Laut Schlussantrag steht die Qualität der Arzneimittelabgabe „in engem Zusammenhang mit der Unabhängigkeit, die ein Apotheker bei der Erfüllung seiner Aufgabe wahren muss.“ Deutschland und Italien wollten Bot zufolge mit dem Fremdbesitzverbot die wirtschaftliche Struktur der Apotheken gegen äußere Einflüsse abschotten. Durch die finanzielle Unabhängigkeit wird nach Ansicht des Generalanwalts die freie Berufsausübung gewährleistet.

Die Anwesenheitspflicht eines angestellten Apothekers, der Aufgaben in Beziehung zu Dritten wahrnimmt, könne dagegen eine angemessene Arzneimittelversorgung der Bevölkerung nicht mit demselben Qualitäts- und Neutralitätsanspruch bei der Arzneimittelabgabe gewährleisten, argumentierte Bot.

Schließlich sieht der Generalanwalt in der Verknüpfung der Betriebserlaubnis für eine Apotheke mit der Person des Apothekers ein wirksames Mittel, um die Ordnungsmäßigkeit der Arzneimittelversorgung der Bevölkerung sicherzustellen, insbesondere weil für den Apotheker als Betreiber der Apotheke im Fall eines Berufsvergehens die Gefahr besteht, dass ihm nicht nur die Approbation, sondern auch die Betriebserlaubnis entzogen wird, woraus sich schwerwiegende wirtschaftliche Folgen ergeben.

Die Schlussanträge des Generalanwalts sind für die Richter am EuGH nicht bindend, in 80 Prozent der Fälle folgen sie jedoch seiner Empfehlung. Ein Urteil wird im Frühjahr 2009 erwartet.

Zum Hintergrund:
Das deutsche Vorlageverfahren geht auf die DocMorris-Apotheke in Saarbrücken zurück. Der damalige saarländische Finanz- und Gesundheitsminister Josef Hecken erlaubte der Kapitalgesellschaft im Juli 2006 den Betrieb einer Apotheke. Das Fremdbesitzverbot verstoße gegen EU-Gemeinschaftsrecht, so die Begründung. Im März 2007 legte das Verwaltungsgericht Saarbrücken den Fall im Hauptsacheverfahren dem EuGH zur Vorabentscheidung vor.

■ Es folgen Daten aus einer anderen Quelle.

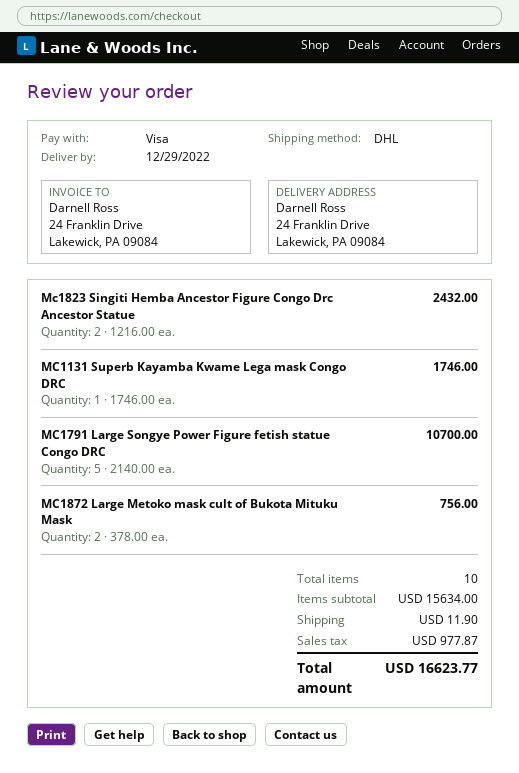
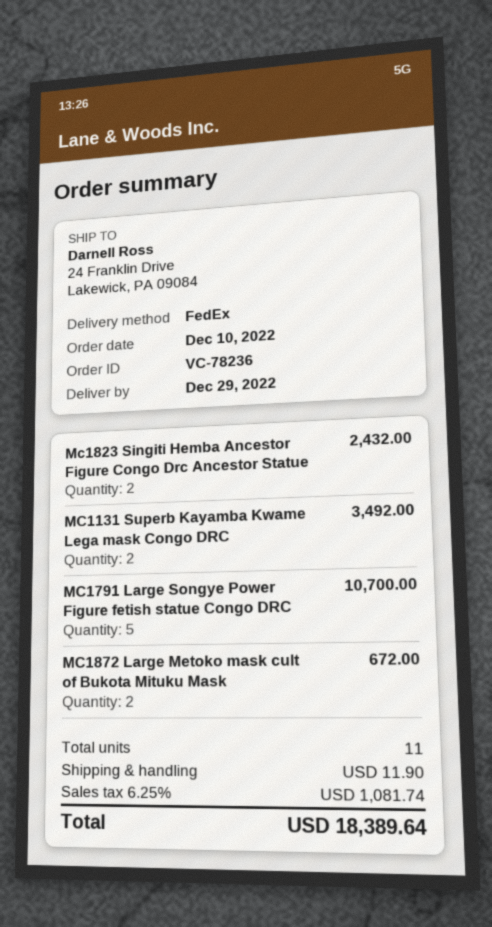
shipping method: DHL -> FedEx
MC1131 Superb Kayamba Kwame Lega mask Congo DRC: 1 for 1746.00 -> 2 for 3492.00
MC1872 Large Metoko mask cult of Bukota Mituku Mask: 2 for 756.00 -> 2 for 672.00
total quantity: 10 -> 11
tax: 977.87 -> 1081.74
total: 16623.77 -> 18389.64

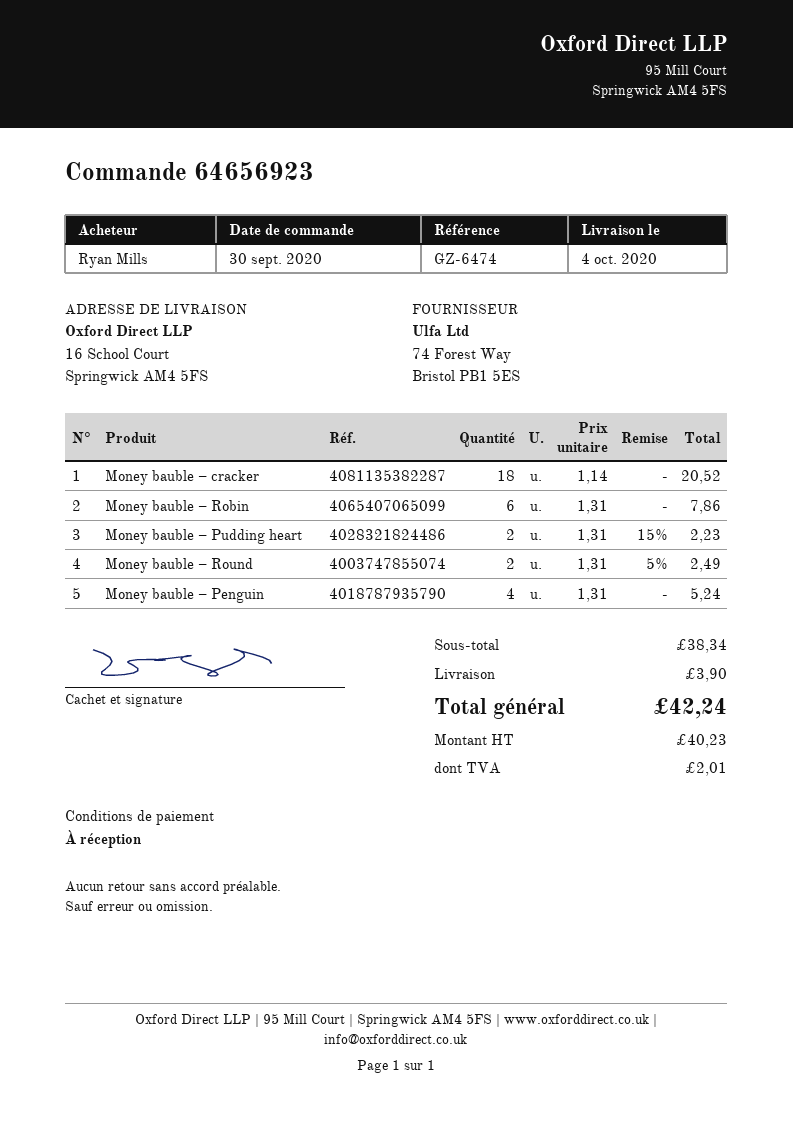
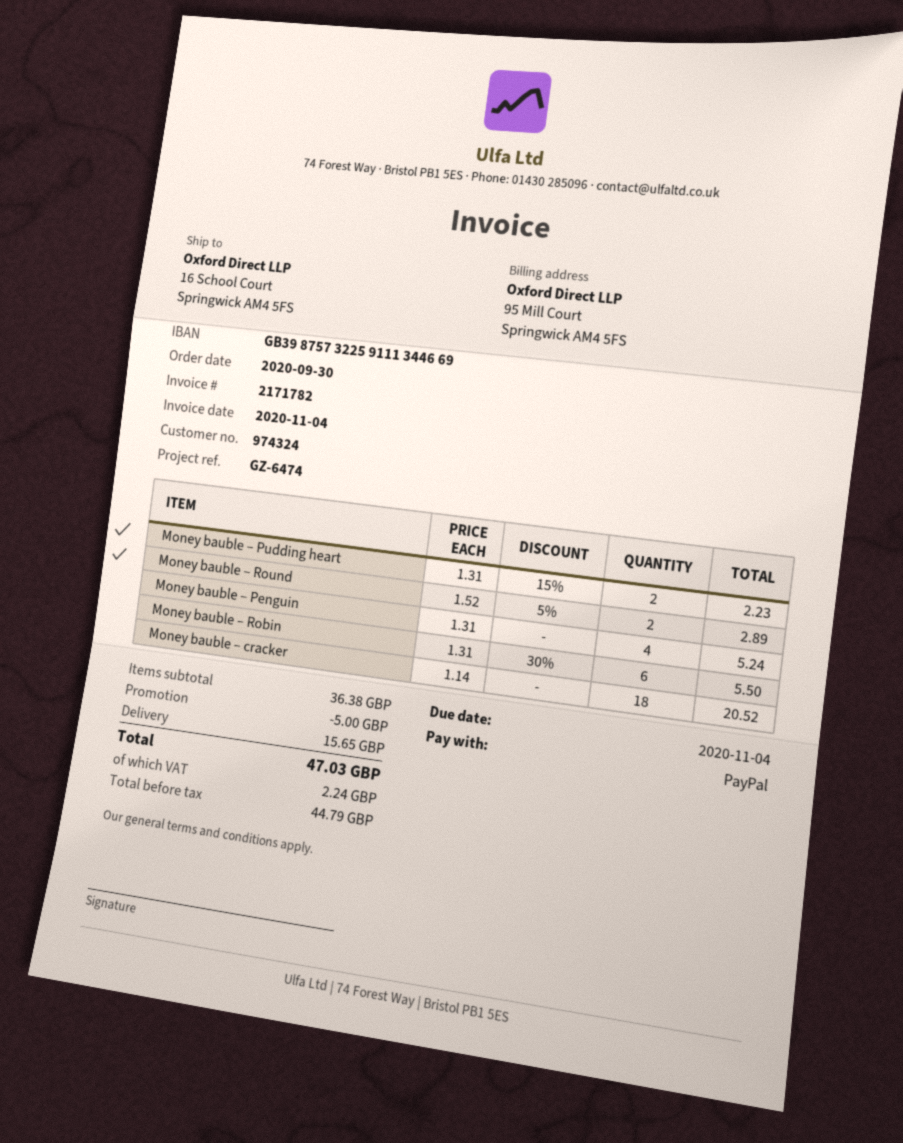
Money bauble – Robin: 6 x 1.31 = 7.86 -> 6 x 1.31 - 30% = 5.50
Money bauble – Round: 2 x 1.31 - 5% = 2.49 -> 2 x 1.52 - 5% = 2.89
subtotal: 38.34 -> 36.38
discount: none -> 5.00
shipping: 3.90 -> 15.65
net: 40.23 -> 44.79
tax: 2.01 -> 2.24
total: 42.24 -> 47.03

Die italienische Regierung bekam im März 2005 ein Mahnschreiben von Binnenmarktskommissar Charlie McCreevy. Die EU-Kommission kritisierte neben dem Fremdbesitzverbot um ein Beteiligungsverbot von Großhändlern an kommunalen Apothekenketten. Im Juni 2006 verklagte die Kommission Italien vor dem EuGH. Bereits im Jahr 2004 hatte sich der Pharmahandelskonzern Celesio bei der EU-Kommission über italienische Regelungen beschwert.

Die EU-Kommission hat zudem gegen Bulgarien, Deutschland, Frankreich, Österreich, Portugal, und Spanien Vertragsverletzungsverfahren wegen des Apothekenrechts eingeleitet. Dem EuGH liegen weitere Vorabentscheidungsersuchen italienischer und spanischer Gerichte vor.